WAR.WIRE
Japan may pull troops out of Iraq in early 2006: report
TOKYO (AFP) Sep 29, 2005
Japan is currently studying a plan to pull its 600 troops out of southern Iraq in the first half of next year, a newspaper reported Thursday.

The Yomiuri Shimbun said Japan had begun looking at the withdrawal of the force, which does reconstruction work in the southern city of Samawa, because a new Iraqi government was likely to be formed by the end of the year.

The paper said the planned withdrawal in May next year of the Australian and British troops who are currently in charge of security in Samawa was influencing Japan's plans.

The paper said the government intended to formally extend the deployment of the force by one year when the current mission expires in December.

Japanese Prime Minister Junichiro Koizumi, a close ally of US President George W. Bush, extended the mission last December for another year.

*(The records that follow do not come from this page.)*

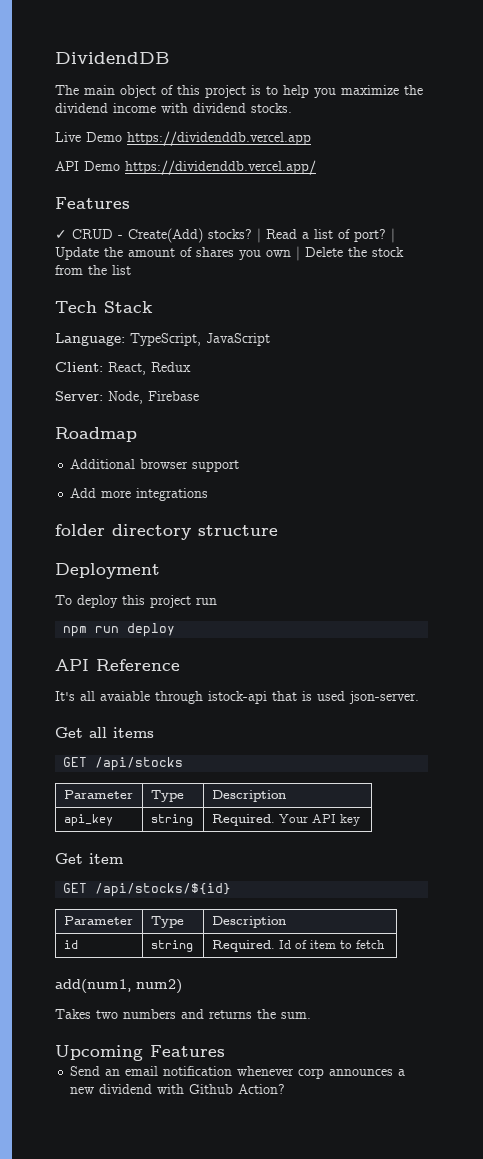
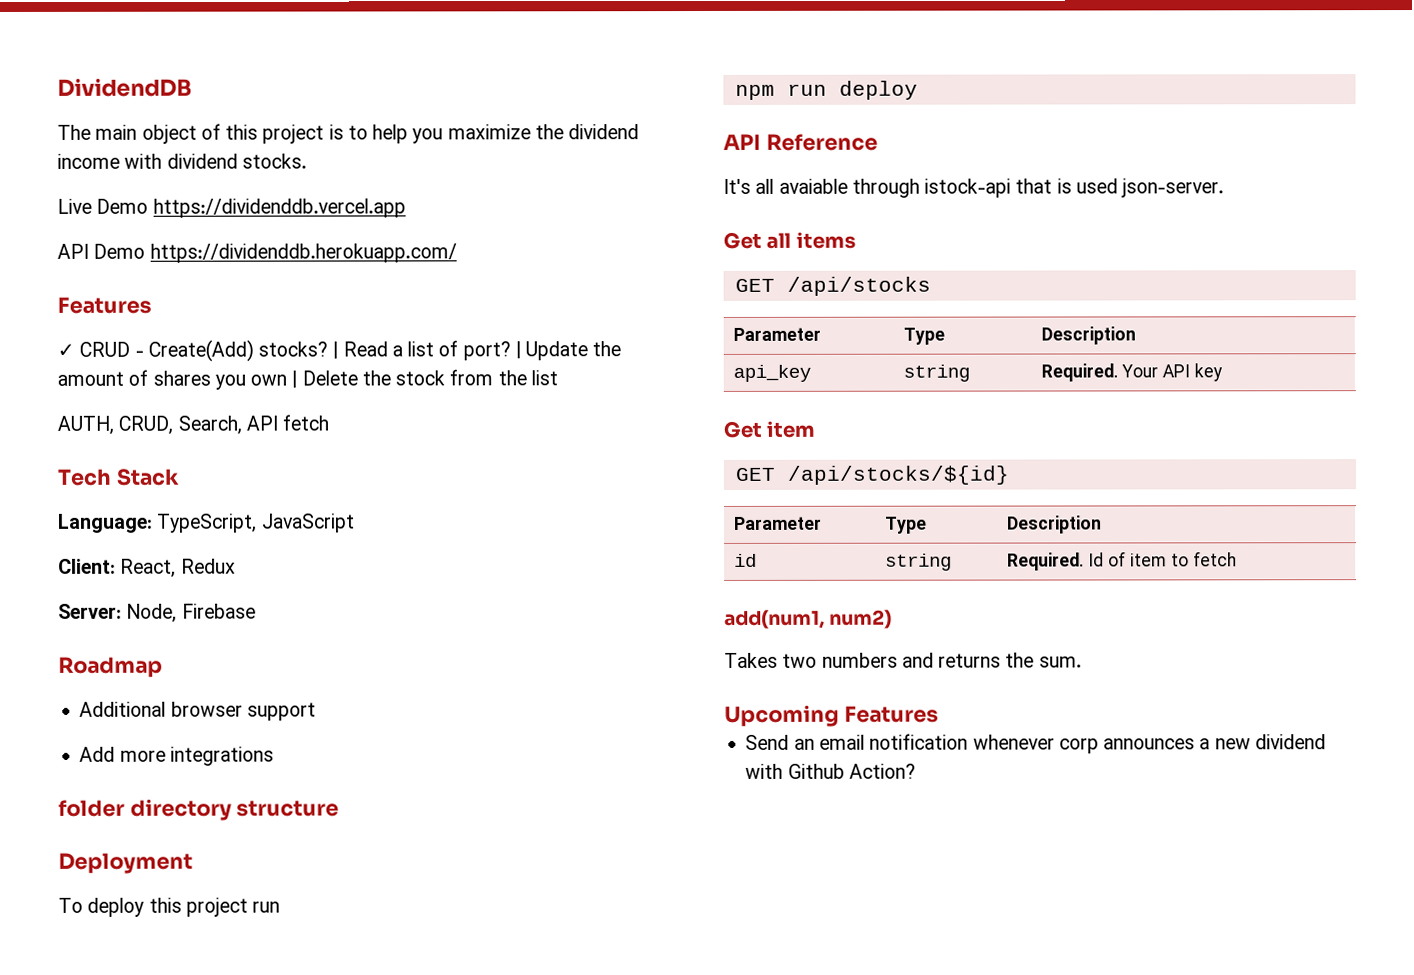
[125,160,316,175] https://dividenddb.vercel.app/ -> [149,243,457,263] https://dividenddb.herokuapp.com/
(131, 270) none -> [57,414,330,435] // AUTH, CRUD, Search, API fetch

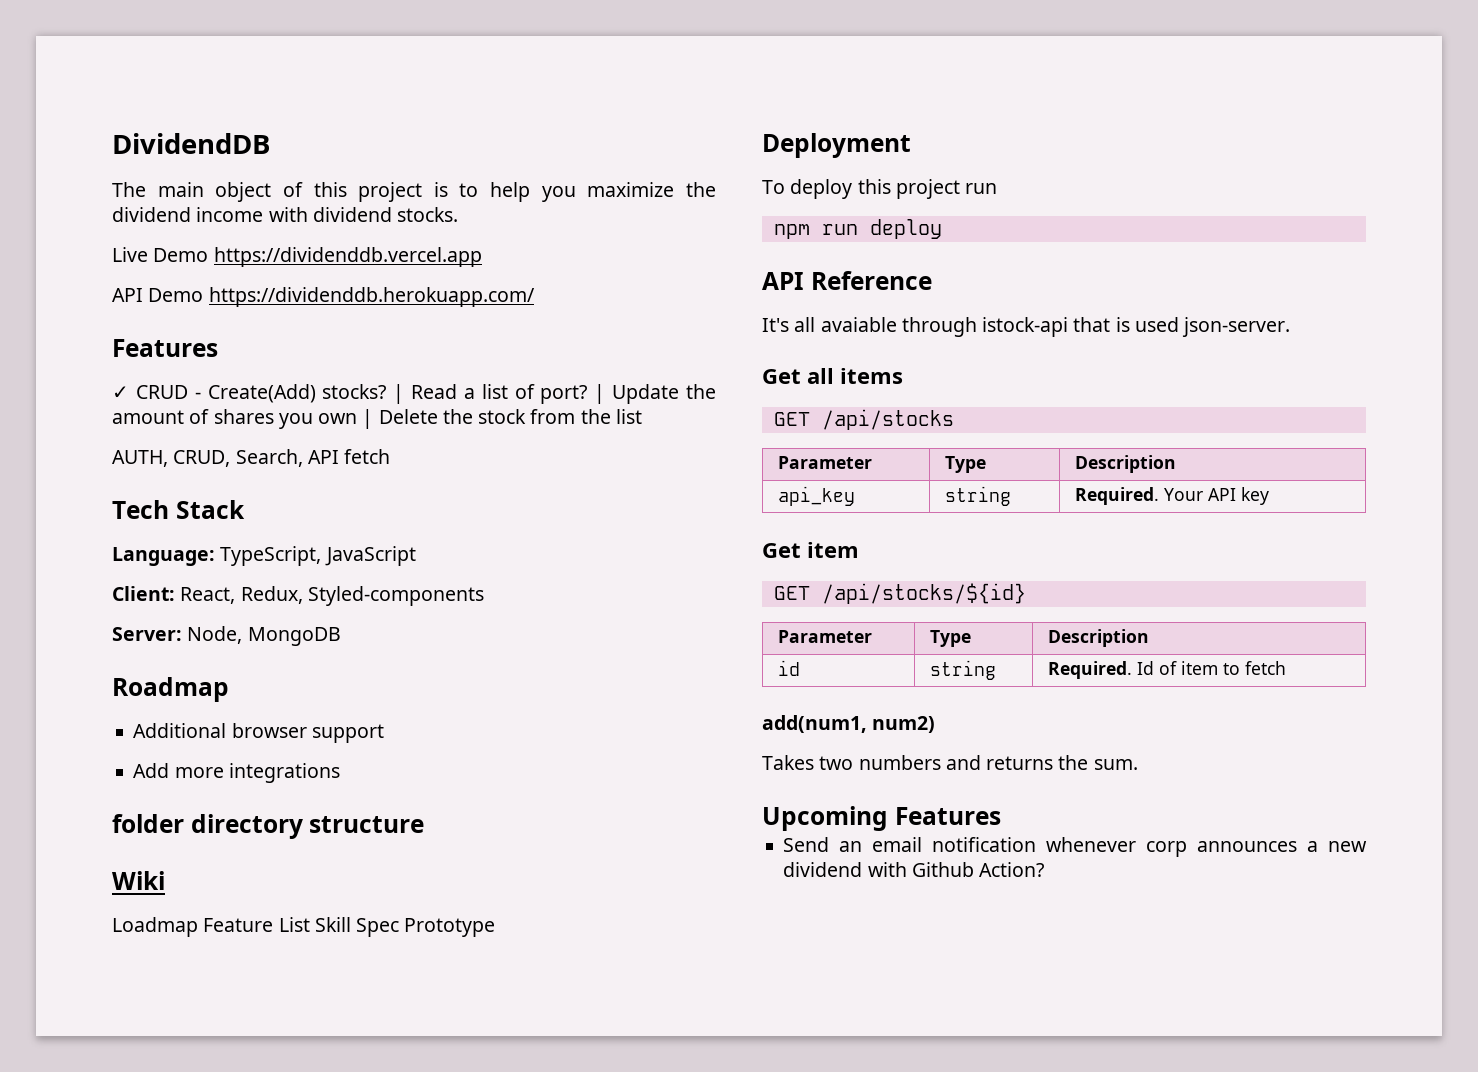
[180,558,236,574] Redux -> [240,586,484,606] Redux, Styled-components
[181,603,256,619] Firebase -> [247,627,341,646] MongoDB
(340, 808) none -> [112,871,165,890] [112,917,496,937] // Wiki // Loadmap Feature List Skill Spec Prototype

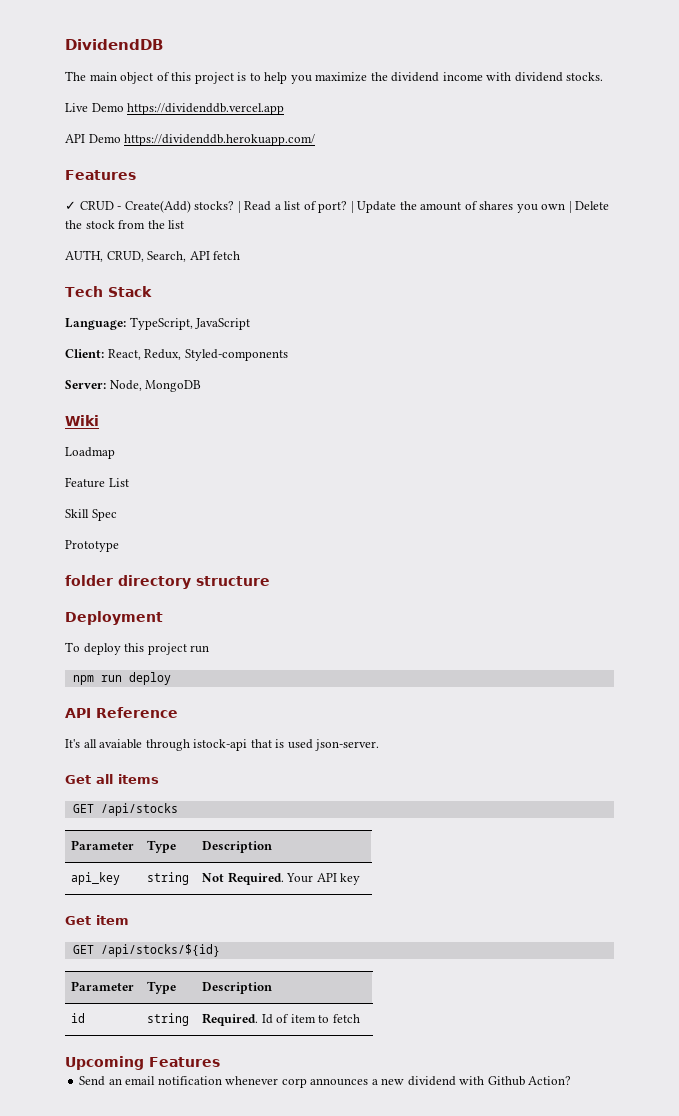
[112,677,229,702] [133,723,384,743] [133,763,340,783] [112,814,425,839] [112,871,165,890] [112,917,496,937] Roadmap // Additional browser support // Add more integrations // folder directory structure // Wiki // Loadmap Feature List Skill Spec Prototype -> [65,415,99,426] [65,447,115,459] [65,477,129,488] [65,509,117,521] [65,540,119,552] [65,575,270,589] Wiki // Loadmap // Feature List // Skill Spec // Prototype // folder directory structure
(1011, 496) none -> [202,873,225,882] Not
[762,715,936,733] [762,755,1138,770] // add(num1, num2) // Takes two numbers and returns the sum. -> (360, 1018) none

Koizumi said last month he would decide whether to extend the mission again after seeing the outcome of the war-torn country's referendum on a draft constitution in October.

Japan, Australia, Britain and the United States will hold a meeting of foreign affairs and defense experts from Thursday until Monday to discuss the future activity of their troops stationed in Samawah, the Yomiuri said.

Japan has some 600 troops in Samawa on a non-combat, post-war reconstruction mission in its first military deployment since 1945 to a country where there is active fighting.

The troops are barred by Japan's US-imposed pacifist constitution of 1947 from firing their weapons except in self-defense. Australian and British soldiers provide them with protection.